Multi-Modal Language Models as Text-to-Image Model Evaluators
Jiahui Chen, Candace Ross, Reyhane Askari-Hemmat, Koustuv Sinha, Melissa Hall, Michal Drozdzal, Adriana Romero-Soriano
TL;DR
MT2IE introduces a dynamic, multimodal-LM–driven framework for evaluating text-to-image models by having evaluator agents generate and score prompts and image generations. It demonstrates that open-source MLLMs can match or exceed human correlation on static benchmarks, generate efficient iterative benchmarks, and adapt prompts to model performance while preserving model rankings. The approach significantly reduces the number of prompts required (down to about 20) compared with traditional benchmarks (e.g., 1600 prompts), and generalizes to other axes such as image aesthetics.
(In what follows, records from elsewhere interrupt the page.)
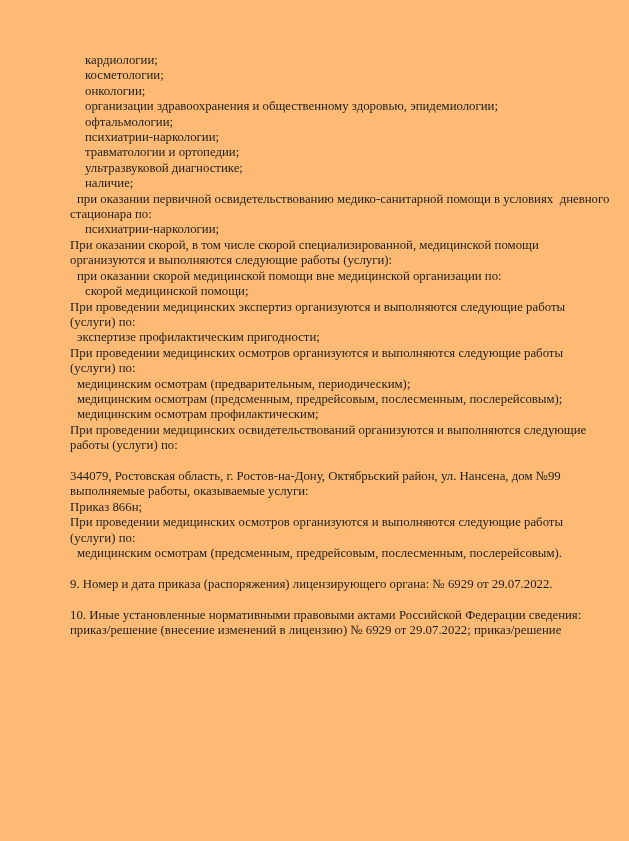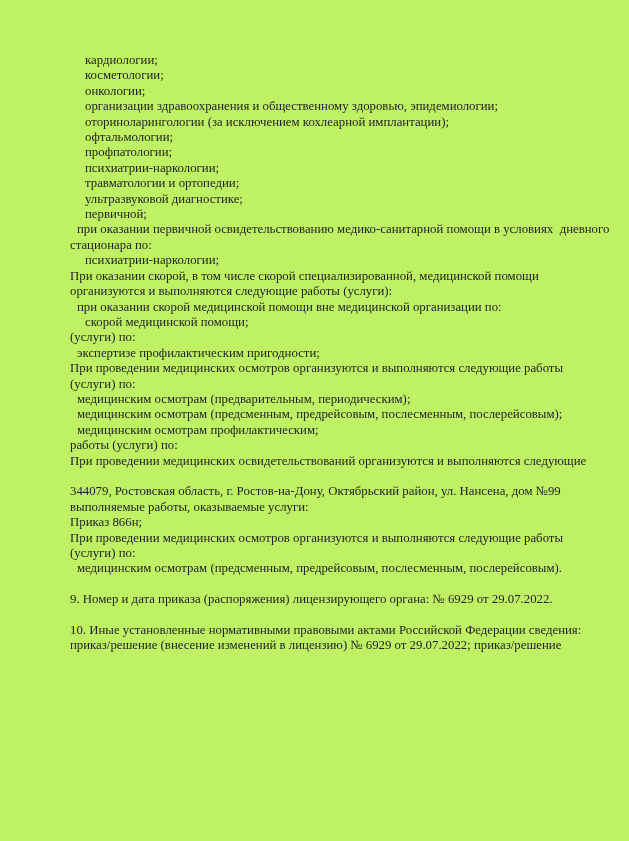--- a/index.html
+++ b/index.html
@@ -14,7 +14,7 @@
     width: 629px;
     height: 841px;
     padding: 53px 18px 0 70px;
-    background: #bef264;
+    background: #fdba74;
     font-family: "Liberation Serif", "DejaVu Serif", serif;
     font-size: 12.8px;
     line-height: 15.4px;

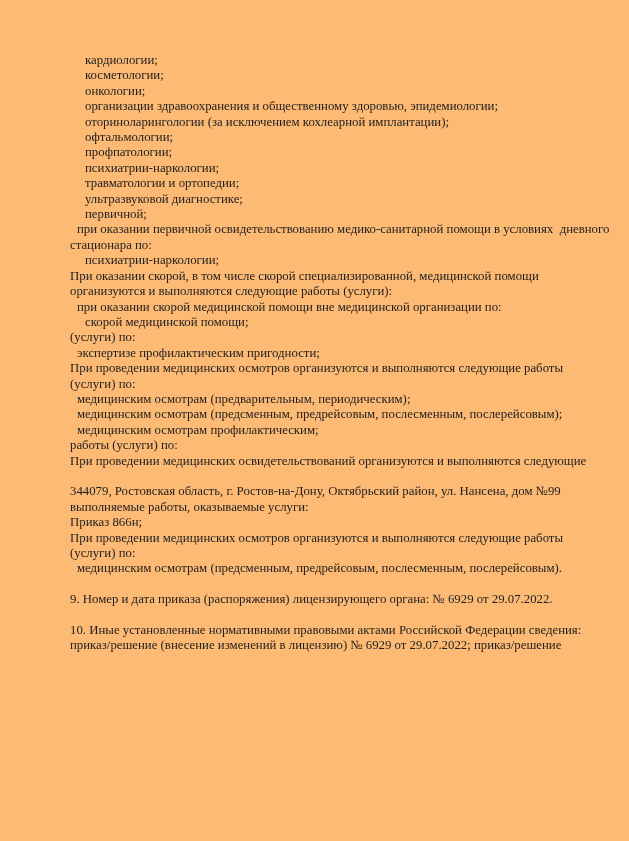--- a/index.html
+++ b/index.html
@@ -34,7 +34,6 @@
       <div class="line indent-2">косметологии;</div>
       <div class="line indent-2">онкологии;</div>
       <div class="line indent-2">организации здравоохранения и общественному здоровью, эпидемиологии;</div>
-      <div class="line indent-2">оториноларингологии (за исключением кохлеарной имплантации);</div>
       <div class="line indent-2">офтальмологии;</div>
       <div class="line indent-2">профпатологии;</div>
       <div class="line indent-2">психиатрии-наркологии;</div>

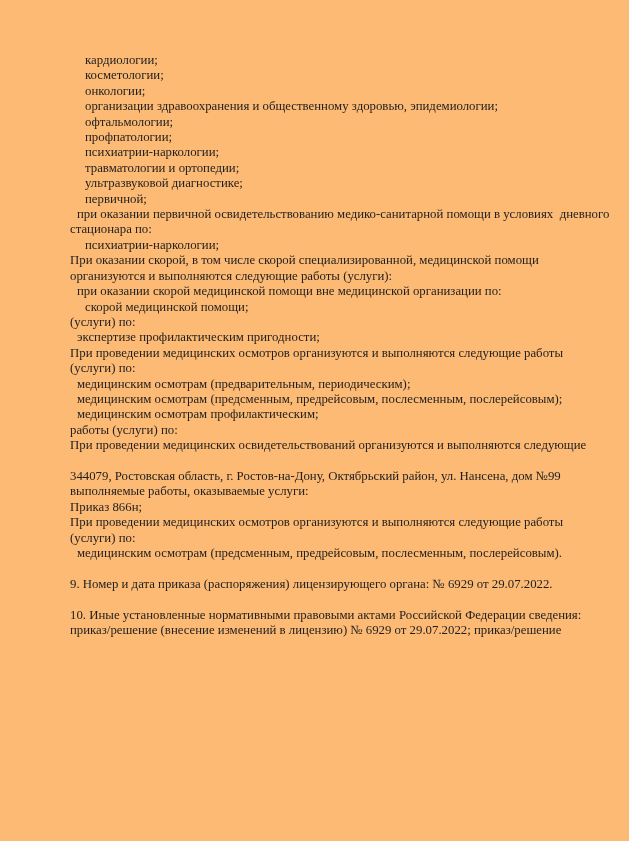--- a/index.html
+++ b/index.html
@@ -35,7 +35,6 @@
       <div class="line indent-2">онкологии;</div>
       <div class="line indent-2">организации здравоохранения и общественному здоровью, эпидемиологии;</div>
       <div class="line indent-2">офтальмологии;</div>
-      <div class="line indent-2">профпатологии;</div>
       <div class="line indent-2">психиатрии-наркологии;</div>
       <div class="line indent-2">травматологии и ортопедии;</div>
       <div class="line indent-2">ультразвуковой диагностике;</div>

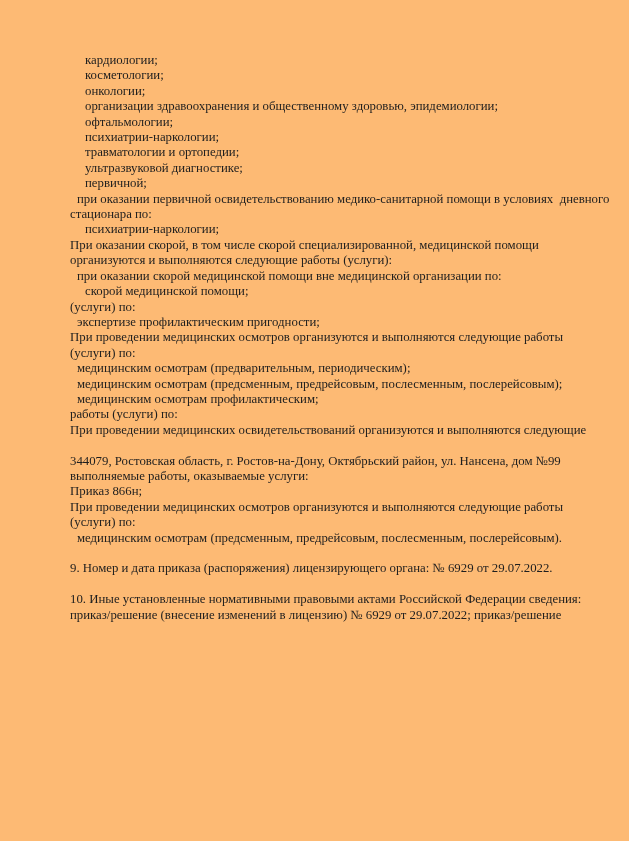--- a/index.html
+++ b/index.html
@@ -38,7 +38,7 @@
       <div class="line indent-2">психиатрии-наркологии;</div>
       <div class="line indent-2">травматологии и ортопедии;</div>
       <div class="line indent-2">ультразвуковой диагностике;</div>
-      <div class="line indent-2">первичной;</div>
+      <div class="line indent-2">наличие;</div>
       <div class="line indent-1">при оказании первичной освидетельствованию медико-санитарной помощи в условиях  дневного</div>
       <div class="line indent-0">стационара по:</div>
       <div class="line indent-2">психиатрии-наркологии;</div>

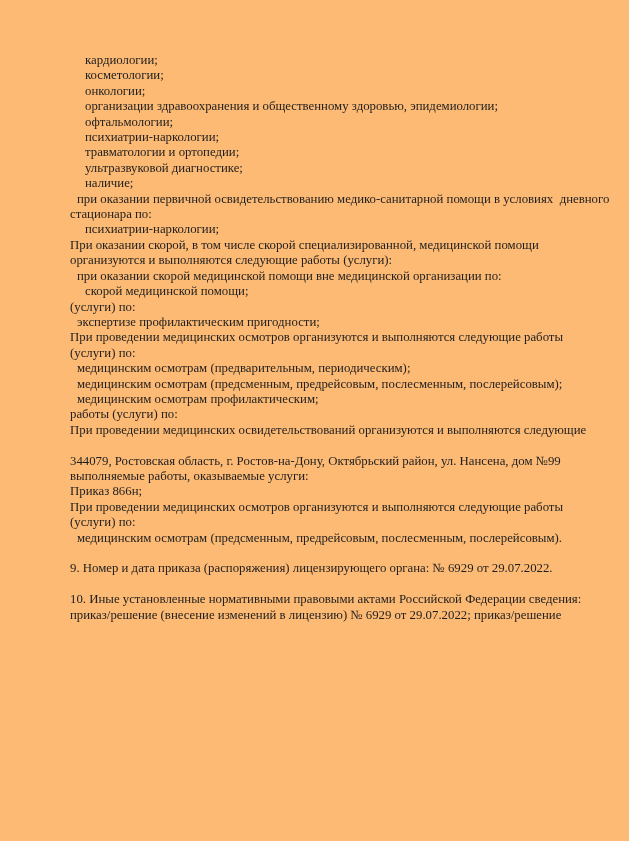--- a/index.html
+++ b/index.html
@@ -46,6 +46,7 @@
       <div class="line indent-0">организуются и выполняются следующие работы (услуги):</div>
       <div class="line indent-1">при оказании скорой медицинской помощи вне медицинской организации по:</div>
       <div class="line indent-2">скорой медицинской помощи;</div>
+      <div class="line indent-0">При проведении медицинских экспертиз организуются и выполняются следующие работы</div>
       <div class="line indent-0">(услуги) по:</div>
       <div class="line indent-1">экспертизе профилактическим пригодности;</div>
       <div class="line indent-0">При проведении медицинских осмотров организуются и выполняются следующие работы</div>

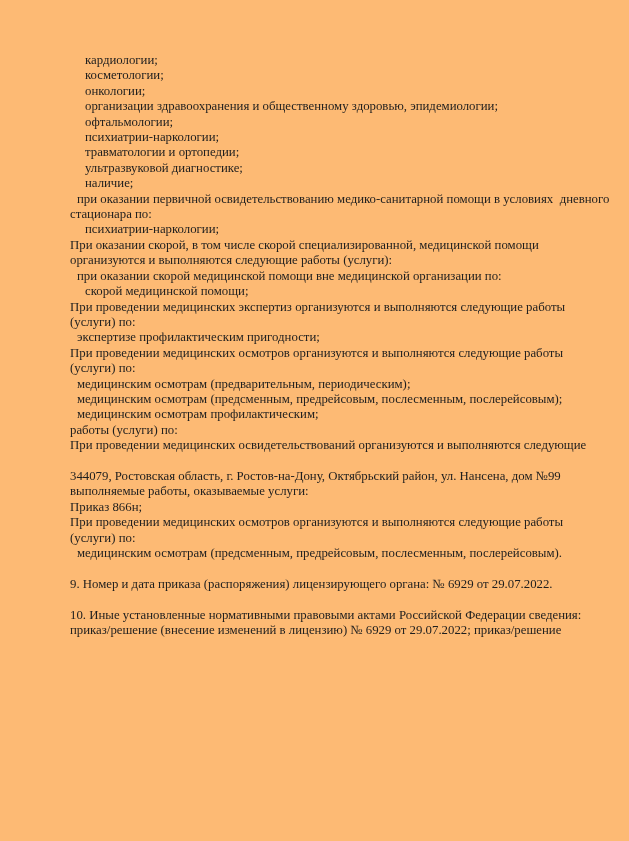--- a/index.html
+++ b/index.html
@@ -54,8 +54,8 @@
       <div class="line indent-1">медицинским осмотрам (предварительным, периодическим);</div>
       <div class="line indent-1">медицинским осмотрам (предсменным, предрейсовым, послесменным, послерейсовым);</div>
       <div class="line indent-1">медицинским осмотрам профилактическим;</div>
+      <div class="line indent-0">При проведении медицинских освидетельствований организуются и выполняются следующие</div>
       <div class="line indent-0">работы (услуги) по:</div>
-      <div class="line indent-0">При проведении медицинских освидетельствований организуются и выполняются следующие</div>
       <div class="line indent-0"> </div>
       <div class="line indent-0">344079, Ростовская область, г. Ростов-на-Дону, Октябрьский район, ул. Нансена, дом №99</div>
       <div class="line indent-0">выполняемые работы, оказываемые услуги:</div>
This dynamic, interactive evaluation paradigm improves robustness against benchmark saturation and data-deprecation while enabling bespoke, model-specific assessments with practical implications for T2I development and benchmarking.
Abstract
The steady improvements of text-to-image (T2I) generative models lead to slow deprecation of automatic evaluation benchmarks that rely on static datasets, motivating researchers to seek alternative ways to evaluate the T2I progress. In this paper, we explore the potential of multi-modal large language models (MLLMs) as evaluator agents that interact with a T2I model, with the objective of assessing prompt-generation consistency and image aesthetics. We present Multimodal Text-to-Image Eval (MT2IE), an evaluation framework that iteratively generates prompts for evaluation, scores generated images and matches T2I evaluation of existing benchmarks with a fraction of the prompts used in existing static benchmarks. Moreover, we show that MT2IE's prompt-generation consistency scores have higher correlation with human judgment than scores previously introduced in the literature. MT2IE generates prompts that are efficient at probing T2I model performance, producing the same relative T2I model rankings as existing benchmarks while using only 1/80th the number of prompts for evaluation.